AIM OF THE EXERCISE. When the word "subtotal" shows up in a line of the records below, copy that line.

* * * * * * * * *

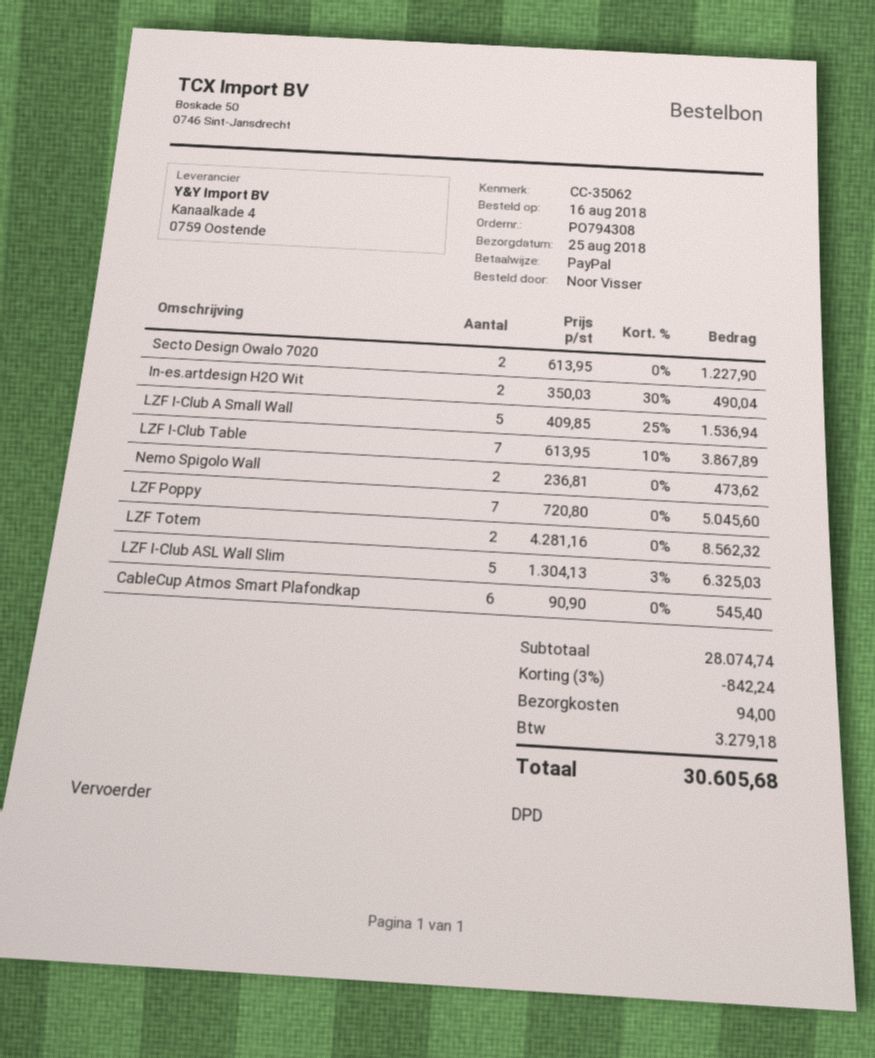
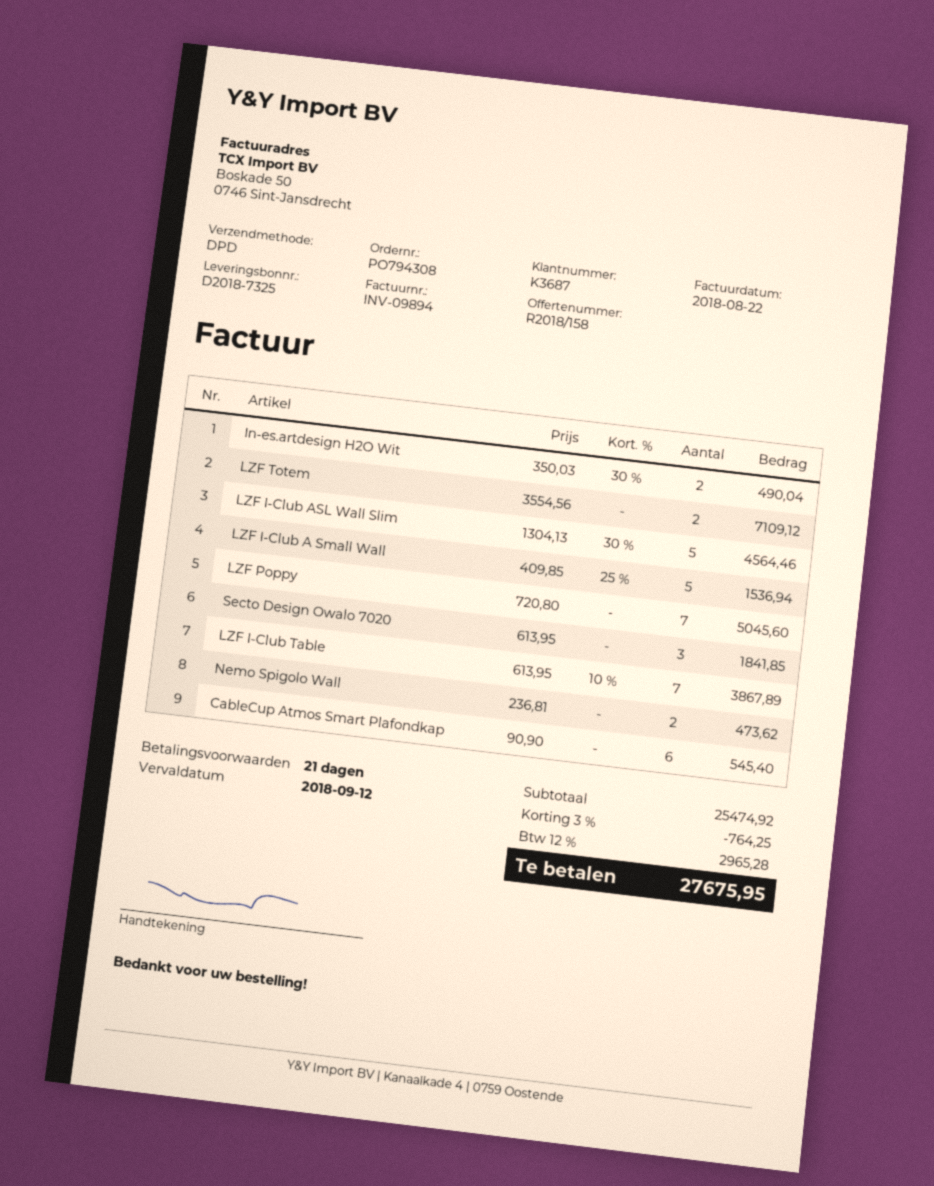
Secto Design Owalo 7020: 2 x 613.95 = 1227.90 -> 3 x 613.95 = 1841.85
LZF Totem: 2 x 4281.16 = 8562.32 -> 2 x 3554.56 = 7109.12
LZF I-Club ASL Wall Slim: 5 x 1304.13 - 3% = 6325.03 -> 5 x 1304.13 - 30% = 4564.46
subtotal: 28074.74 -> 25474.92
discount: 3% = 842.24 -> 3% = 764.25
shipping: 94.00 -> none
tax: 3279.18 -> 2965.28
total: 30605.68 -> 27675.95

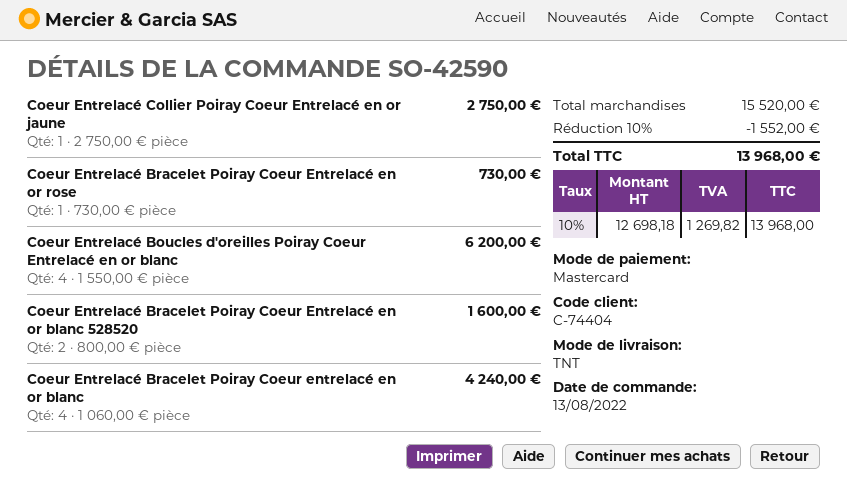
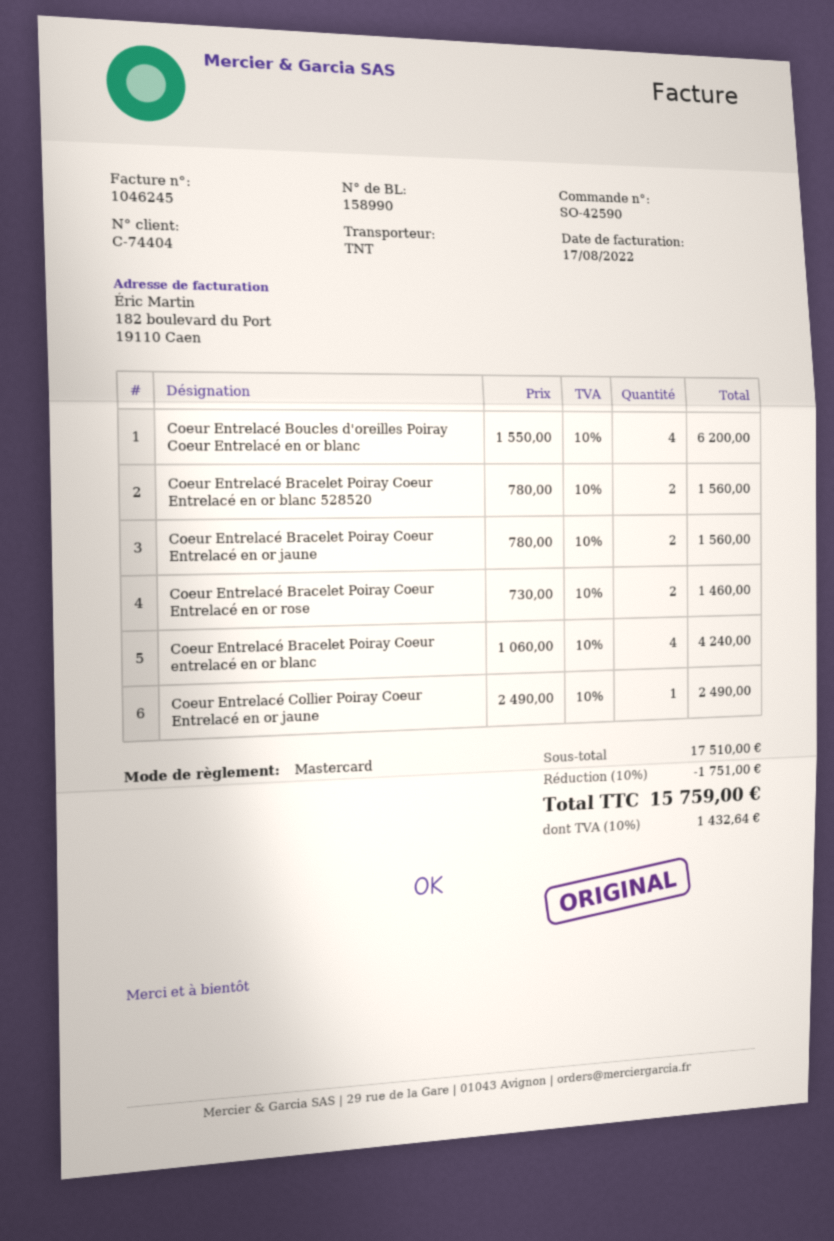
Coeur Entrelacé Collier Poiray Coeur Entrelacé en or jaune: 1 x 2750.00 = 2750.00 -> 1 x 2490.00 = 2490.00
Coeur Entrelacé Bracelet Poiray Coeur Entrelacé en or rose: 1 x 730.00 = 730.00 -> 2 x 730.00 = 1460.00
Coeur Entrelacé Bracelet Poiray Coeur Entrelacé en or blanc 528520: 2 x 800.00 = 1600.00 -> 2 x 780.00 = 1560.00
Coeur Entrelacé Bracelet Poiray Coeur Entrelacé en or jaune: none -> 2 x 780.00 = 1560.00
subtotal: 15520.00 -> 17510.00
discount: 10% = 1552.00 -> 10% = 1751.00
tax: 10% = 1269.82 -> 10% = 1432.64
total: 13968.00 -> 15759.00

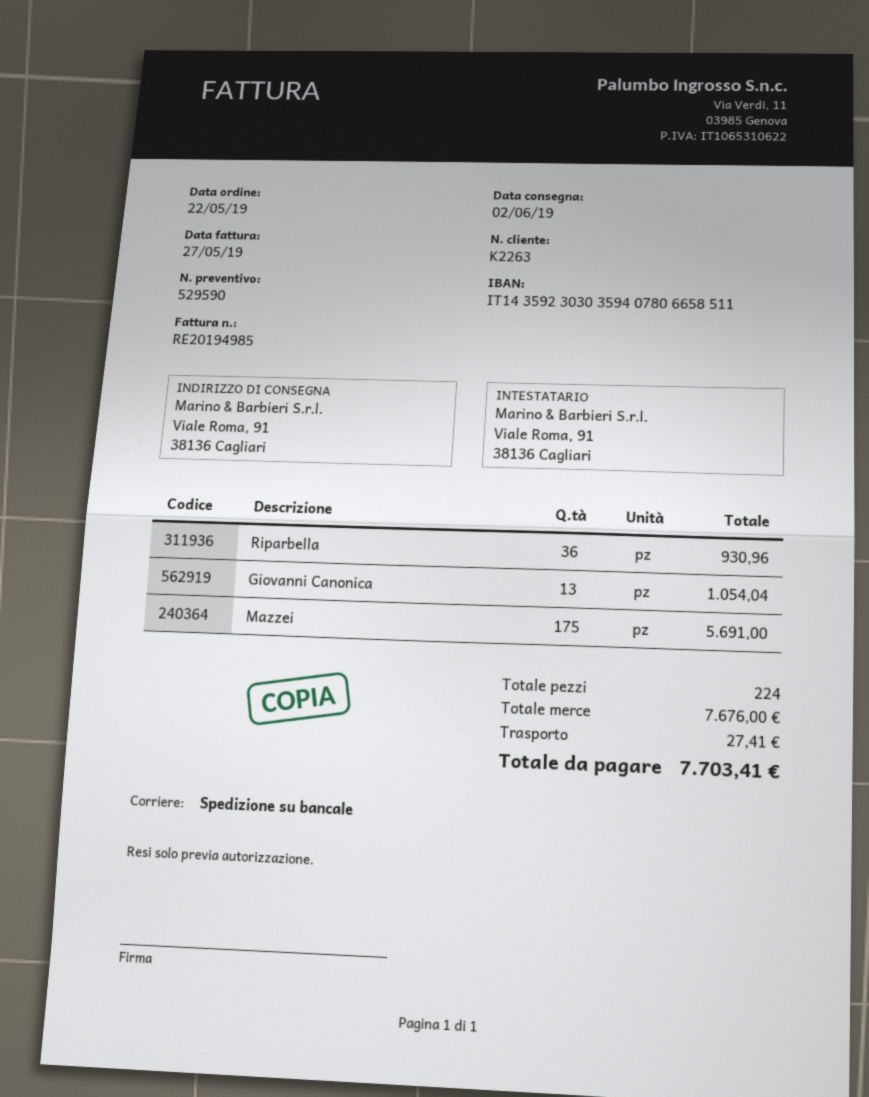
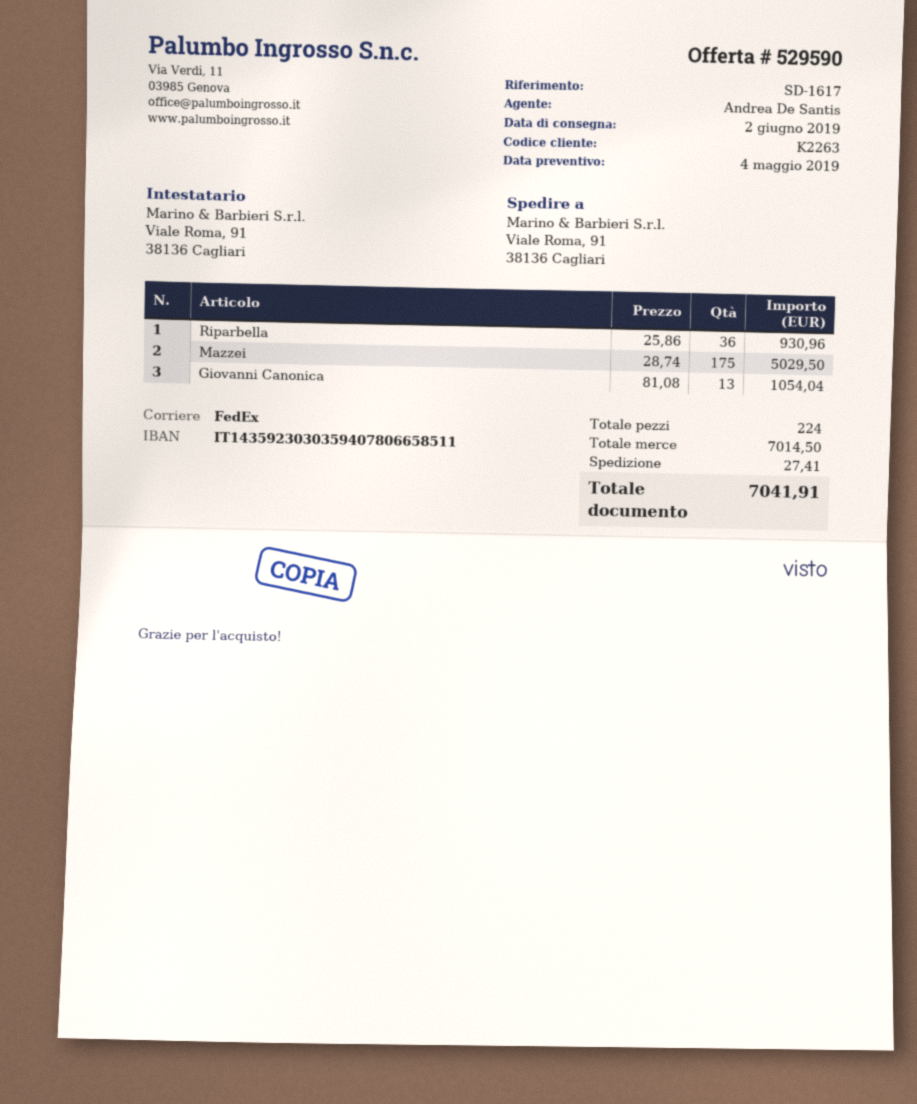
shipping method: pallet freight -> FedEx
Mazzei: 175 for 5691.00 -> 175 for 5029.50
subtotal: 7676.00 -> 7014.50
total: 7703.41 -> 7041.91

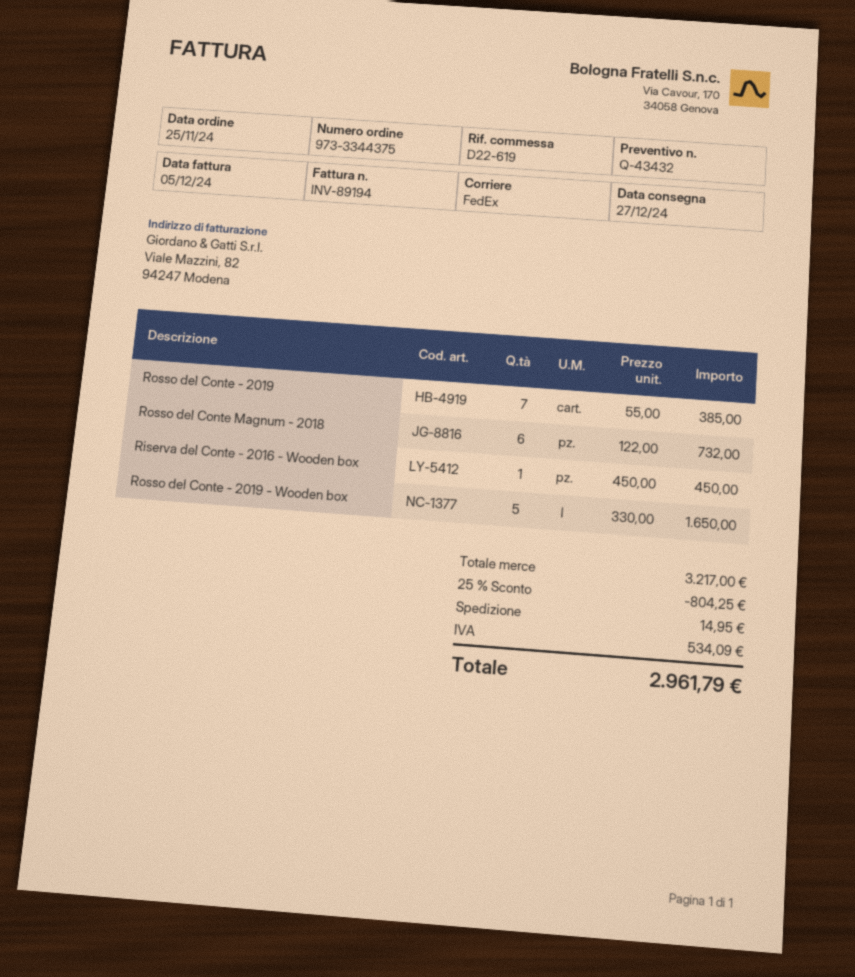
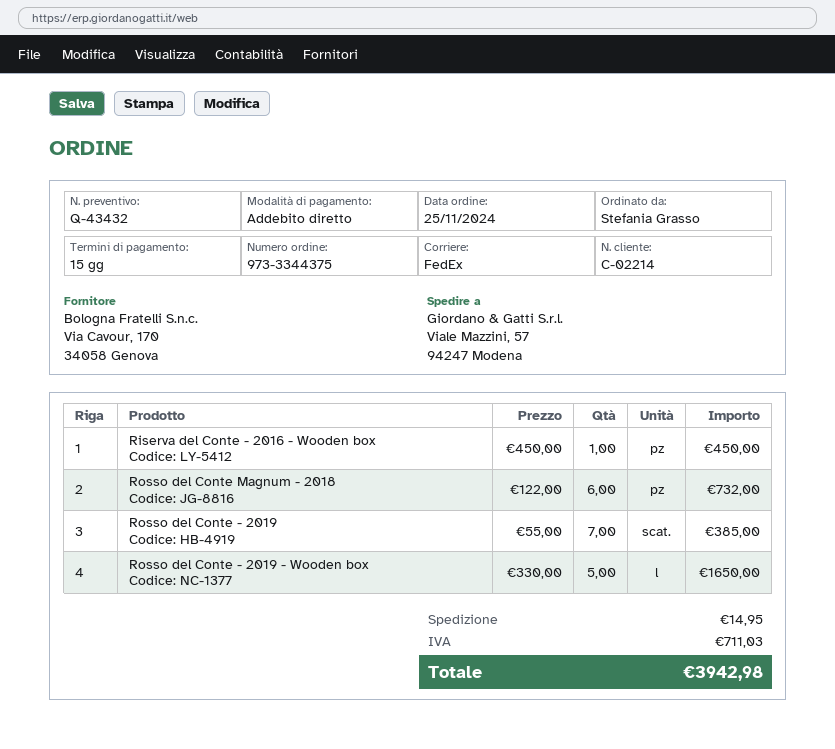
discount: 25% = 804.25 -> none
tax: 534.09 -> 711.03
total: 2961.79 -> 3942.98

* * * * * * * * *

RESULT BELOW.
subtotal: 28074.74 -> 25474.92
subtotal: 15520.00 -> 17510.00
subtotal: 7676.00 -> 7014.50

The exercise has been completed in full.